TRY IT ->
In the material below, find each line with the word "чемодан" and copy it.

RECORDS PROVIDED ->
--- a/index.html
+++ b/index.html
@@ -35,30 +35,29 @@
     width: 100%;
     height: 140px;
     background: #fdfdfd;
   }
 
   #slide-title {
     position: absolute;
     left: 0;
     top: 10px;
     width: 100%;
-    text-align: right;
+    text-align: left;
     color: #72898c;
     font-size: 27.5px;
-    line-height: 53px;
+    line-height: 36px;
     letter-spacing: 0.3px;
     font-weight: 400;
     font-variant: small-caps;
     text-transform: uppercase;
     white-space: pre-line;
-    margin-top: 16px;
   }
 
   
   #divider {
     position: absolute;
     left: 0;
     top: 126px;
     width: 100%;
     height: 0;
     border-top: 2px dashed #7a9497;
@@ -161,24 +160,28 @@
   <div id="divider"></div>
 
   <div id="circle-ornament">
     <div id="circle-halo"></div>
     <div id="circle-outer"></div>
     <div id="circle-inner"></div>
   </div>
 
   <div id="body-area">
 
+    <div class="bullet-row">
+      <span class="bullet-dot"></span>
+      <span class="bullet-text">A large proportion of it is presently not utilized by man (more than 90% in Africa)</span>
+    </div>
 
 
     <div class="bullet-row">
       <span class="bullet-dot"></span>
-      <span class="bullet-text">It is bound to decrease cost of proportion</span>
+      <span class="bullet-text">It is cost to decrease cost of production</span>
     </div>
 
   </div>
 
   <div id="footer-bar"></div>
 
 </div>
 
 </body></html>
---
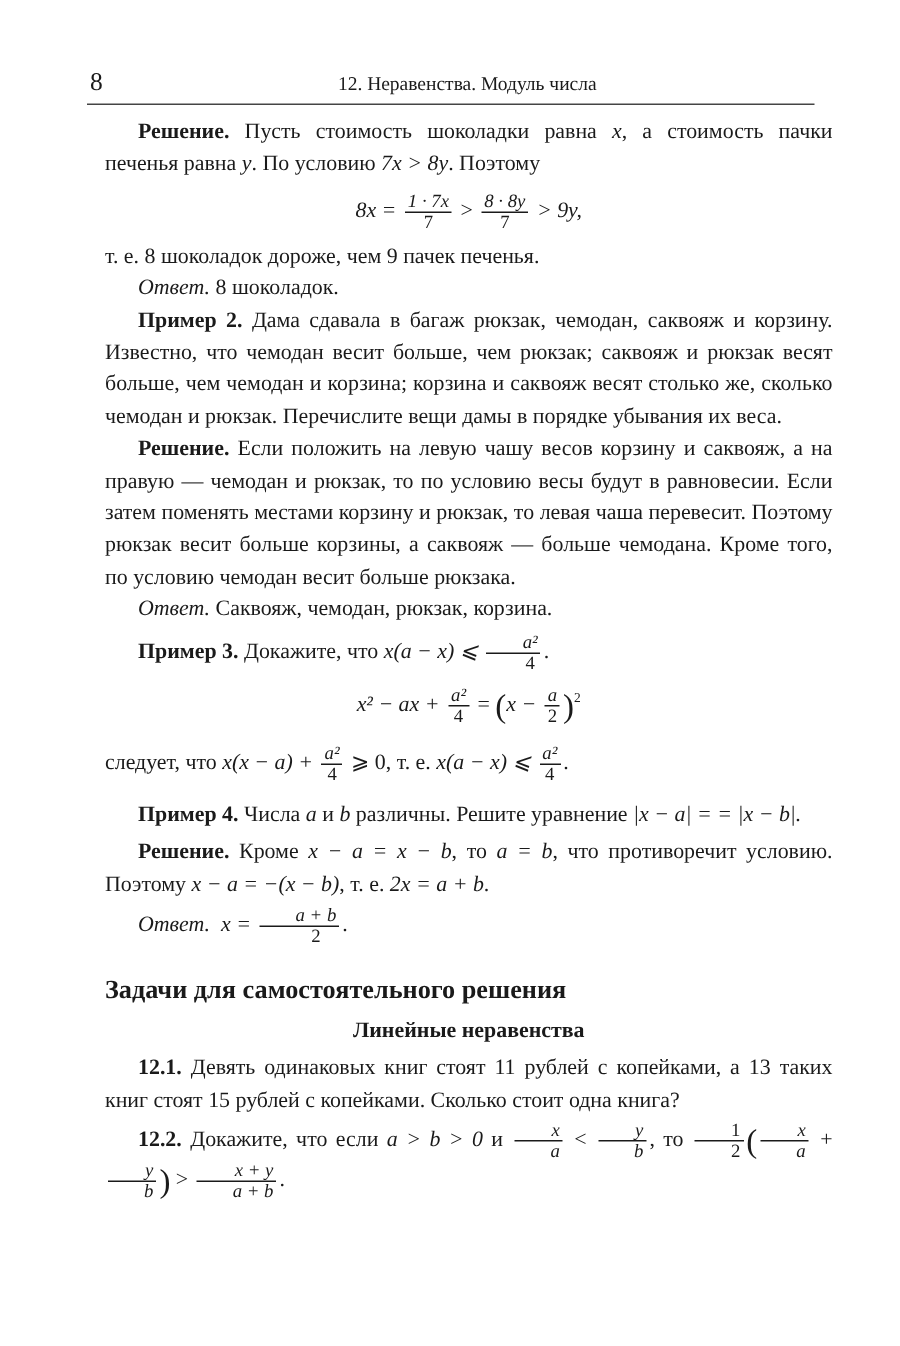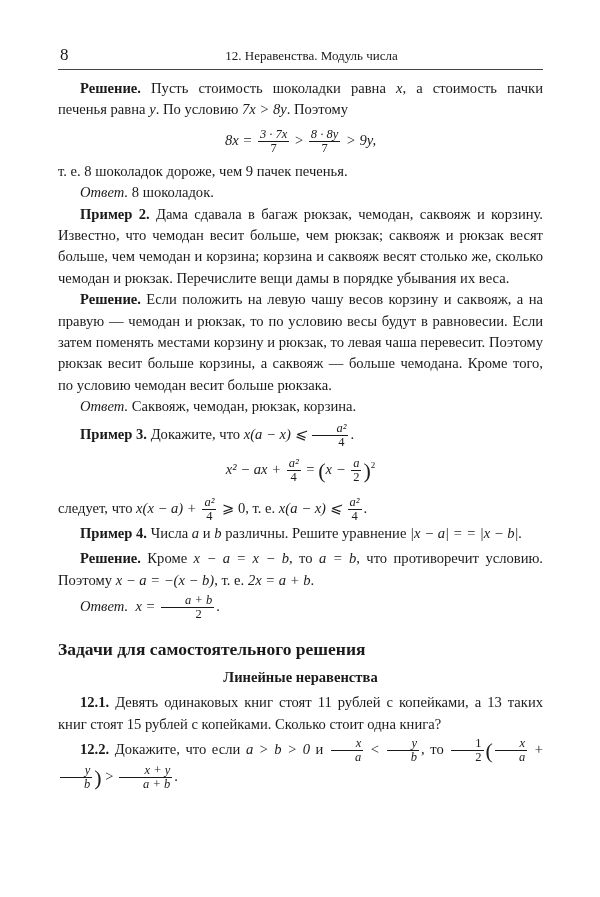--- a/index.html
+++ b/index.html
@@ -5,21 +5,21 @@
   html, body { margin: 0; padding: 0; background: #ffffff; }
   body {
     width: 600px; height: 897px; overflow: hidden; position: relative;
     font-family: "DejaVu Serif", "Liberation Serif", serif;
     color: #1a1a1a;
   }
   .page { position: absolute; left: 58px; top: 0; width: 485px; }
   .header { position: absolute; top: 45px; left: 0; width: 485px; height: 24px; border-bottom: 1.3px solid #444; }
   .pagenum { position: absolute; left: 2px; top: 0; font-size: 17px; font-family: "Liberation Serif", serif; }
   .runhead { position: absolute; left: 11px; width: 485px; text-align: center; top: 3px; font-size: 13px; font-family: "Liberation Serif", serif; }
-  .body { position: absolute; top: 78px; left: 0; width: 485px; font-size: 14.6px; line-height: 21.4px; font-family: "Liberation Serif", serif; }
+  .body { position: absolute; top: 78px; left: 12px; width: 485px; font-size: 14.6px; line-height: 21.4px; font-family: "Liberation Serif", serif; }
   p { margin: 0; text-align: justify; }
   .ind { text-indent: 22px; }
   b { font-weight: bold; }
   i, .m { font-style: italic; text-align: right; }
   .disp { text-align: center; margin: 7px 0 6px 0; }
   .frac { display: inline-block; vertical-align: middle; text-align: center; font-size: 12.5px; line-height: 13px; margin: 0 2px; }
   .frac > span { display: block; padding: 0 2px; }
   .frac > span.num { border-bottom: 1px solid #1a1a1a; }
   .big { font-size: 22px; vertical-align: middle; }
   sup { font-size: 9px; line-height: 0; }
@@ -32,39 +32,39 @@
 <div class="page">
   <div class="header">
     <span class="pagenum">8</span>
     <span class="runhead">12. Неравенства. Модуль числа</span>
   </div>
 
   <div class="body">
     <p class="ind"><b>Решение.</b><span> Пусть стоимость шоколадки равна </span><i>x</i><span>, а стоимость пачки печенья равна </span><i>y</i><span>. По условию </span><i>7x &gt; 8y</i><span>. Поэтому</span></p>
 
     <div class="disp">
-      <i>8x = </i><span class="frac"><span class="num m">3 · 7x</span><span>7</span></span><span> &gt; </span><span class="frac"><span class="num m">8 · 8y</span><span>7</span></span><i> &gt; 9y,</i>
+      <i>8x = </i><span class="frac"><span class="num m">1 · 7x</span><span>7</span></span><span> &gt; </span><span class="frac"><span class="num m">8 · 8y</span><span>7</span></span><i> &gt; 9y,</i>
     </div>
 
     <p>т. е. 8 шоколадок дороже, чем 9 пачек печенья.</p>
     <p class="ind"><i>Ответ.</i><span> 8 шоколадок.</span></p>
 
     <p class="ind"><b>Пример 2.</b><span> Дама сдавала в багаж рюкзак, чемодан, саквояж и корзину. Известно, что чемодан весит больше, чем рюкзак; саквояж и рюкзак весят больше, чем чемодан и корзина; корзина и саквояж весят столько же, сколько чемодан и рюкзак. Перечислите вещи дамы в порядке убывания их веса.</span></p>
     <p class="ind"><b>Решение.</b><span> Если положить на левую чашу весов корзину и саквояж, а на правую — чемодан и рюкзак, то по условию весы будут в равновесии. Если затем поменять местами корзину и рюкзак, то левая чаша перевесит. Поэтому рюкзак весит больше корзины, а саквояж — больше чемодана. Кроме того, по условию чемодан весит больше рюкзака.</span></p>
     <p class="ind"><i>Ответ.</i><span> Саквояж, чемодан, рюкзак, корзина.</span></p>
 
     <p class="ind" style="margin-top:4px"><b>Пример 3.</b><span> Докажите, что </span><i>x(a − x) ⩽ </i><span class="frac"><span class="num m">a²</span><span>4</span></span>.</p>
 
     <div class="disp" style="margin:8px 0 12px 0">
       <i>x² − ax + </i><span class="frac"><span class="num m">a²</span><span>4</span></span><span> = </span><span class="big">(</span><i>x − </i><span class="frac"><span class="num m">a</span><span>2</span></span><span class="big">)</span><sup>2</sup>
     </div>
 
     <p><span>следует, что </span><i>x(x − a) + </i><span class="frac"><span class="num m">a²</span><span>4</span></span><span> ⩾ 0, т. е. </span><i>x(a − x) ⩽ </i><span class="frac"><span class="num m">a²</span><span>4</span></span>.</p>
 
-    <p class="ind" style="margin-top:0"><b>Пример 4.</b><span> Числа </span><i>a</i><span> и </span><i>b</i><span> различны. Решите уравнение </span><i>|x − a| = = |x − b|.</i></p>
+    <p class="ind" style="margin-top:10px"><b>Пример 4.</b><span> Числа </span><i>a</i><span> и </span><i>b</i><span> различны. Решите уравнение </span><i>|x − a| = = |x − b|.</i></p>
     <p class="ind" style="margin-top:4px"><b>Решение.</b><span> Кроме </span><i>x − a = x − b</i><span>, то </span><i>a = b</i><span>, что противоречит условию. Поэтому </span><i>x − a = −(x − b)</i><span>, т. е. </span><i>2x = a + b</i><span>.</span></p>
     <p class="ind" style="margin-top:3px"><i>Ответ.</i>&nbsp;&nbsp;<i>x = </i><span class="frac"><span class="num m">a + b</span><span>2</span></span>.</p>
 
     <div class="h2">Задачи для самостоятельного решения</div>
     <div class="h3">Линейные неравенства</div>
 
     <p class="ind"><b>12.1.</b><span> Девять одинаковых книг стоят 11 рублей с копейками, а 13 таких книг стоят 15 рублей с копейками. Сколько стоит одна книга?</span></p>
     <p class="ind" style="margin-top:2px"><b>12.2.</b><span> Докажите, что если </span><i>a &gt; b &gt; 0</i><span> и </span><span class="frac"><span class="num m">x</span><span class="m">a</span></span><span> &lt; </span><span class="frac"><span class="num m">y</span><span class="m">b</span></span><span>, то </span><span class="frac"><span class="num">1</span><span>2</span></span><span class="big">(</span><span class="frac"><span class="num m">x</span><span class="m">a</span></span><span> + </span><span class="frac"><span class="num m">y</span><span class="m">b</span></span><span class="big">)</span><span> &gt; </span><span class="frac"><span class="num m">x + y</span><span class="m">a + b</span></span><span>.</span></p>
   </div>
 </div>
...
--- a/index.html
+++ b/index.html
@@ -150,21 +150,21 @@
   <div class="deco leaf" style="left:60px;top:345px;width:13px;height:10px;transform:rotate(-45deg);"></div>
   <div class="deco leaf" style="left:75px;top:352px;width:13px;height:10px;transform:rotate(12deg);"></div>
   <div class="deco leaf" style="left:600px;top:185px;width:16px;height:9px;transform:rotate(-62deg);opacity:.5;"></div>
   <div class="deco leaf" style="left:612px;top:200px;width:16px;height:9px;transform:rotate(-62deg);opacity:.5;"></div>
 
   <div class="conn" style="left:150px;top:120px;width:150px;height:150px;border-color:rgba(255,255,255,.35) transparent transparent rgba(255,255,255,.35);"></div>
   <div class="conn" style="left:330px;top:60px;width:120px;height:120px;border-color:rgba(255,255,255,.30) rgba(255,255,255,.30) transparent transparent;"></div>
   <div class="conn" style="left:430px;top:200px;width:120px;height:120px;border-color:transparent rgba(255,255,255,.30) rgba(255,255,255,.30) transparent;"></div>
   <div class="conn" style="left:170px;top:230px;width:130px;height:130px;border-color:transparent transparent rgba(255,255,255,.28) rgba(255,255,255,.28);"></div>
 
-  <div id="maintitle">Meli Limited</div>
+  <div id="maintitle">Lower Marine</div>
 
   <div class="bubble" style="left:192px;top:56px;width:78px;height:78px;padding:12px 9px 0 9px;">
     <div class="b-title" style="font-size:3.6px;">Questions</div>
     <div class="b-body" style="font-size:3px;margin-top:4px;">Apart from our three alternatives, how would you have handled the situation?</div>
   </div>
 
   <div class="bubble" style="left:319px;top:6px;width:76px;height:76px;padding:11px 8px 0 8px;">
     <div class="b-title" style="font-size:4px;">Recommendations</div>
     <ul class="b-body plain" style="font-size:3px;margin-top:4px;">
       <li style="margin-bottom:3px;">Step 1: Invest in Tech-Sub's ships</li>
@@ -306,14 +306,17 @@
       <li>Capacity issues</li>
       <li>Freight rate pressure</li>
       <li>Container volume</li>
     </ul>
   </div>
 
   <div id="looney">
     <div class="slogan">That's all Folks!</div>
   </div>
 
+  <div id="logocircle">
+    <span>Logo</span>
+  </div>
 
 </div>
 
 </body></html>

OUTPUT ->
     <p class="ind"><b>Пример 2.</b><span> Дама сдавала в багаж рюкзак, чемодан, саквояж и корзину. Известно, что чемодан весит больше, чем рюкзак; саквояж и рюкзак весят больше, чем чемодан и корзина; корзина и саквояж весят столько же, сколько чемодан и рюкзак. Перечислите вещи дамы в порядке убывания их веса.</span></p>
     <p class="ind"><b>Решение.</b><span> Если положить на левую чашу весов корзину и саквояж, а на правую — чемодан и рюкзак, то по условию весы будут в равновесии. Если затем поменять местами корзину и рюкзак, то левая чаша перевесит. Поэтому рюкзак весит больше корзины, а саквояж — больше чемодана. Кроме того, по условию чемодан весит больше рюкзака.</span></p>
     <p class="ind"><i>Ответ.</i><span> Саквояж, чемодан, рюкзак, корзина.</span></p>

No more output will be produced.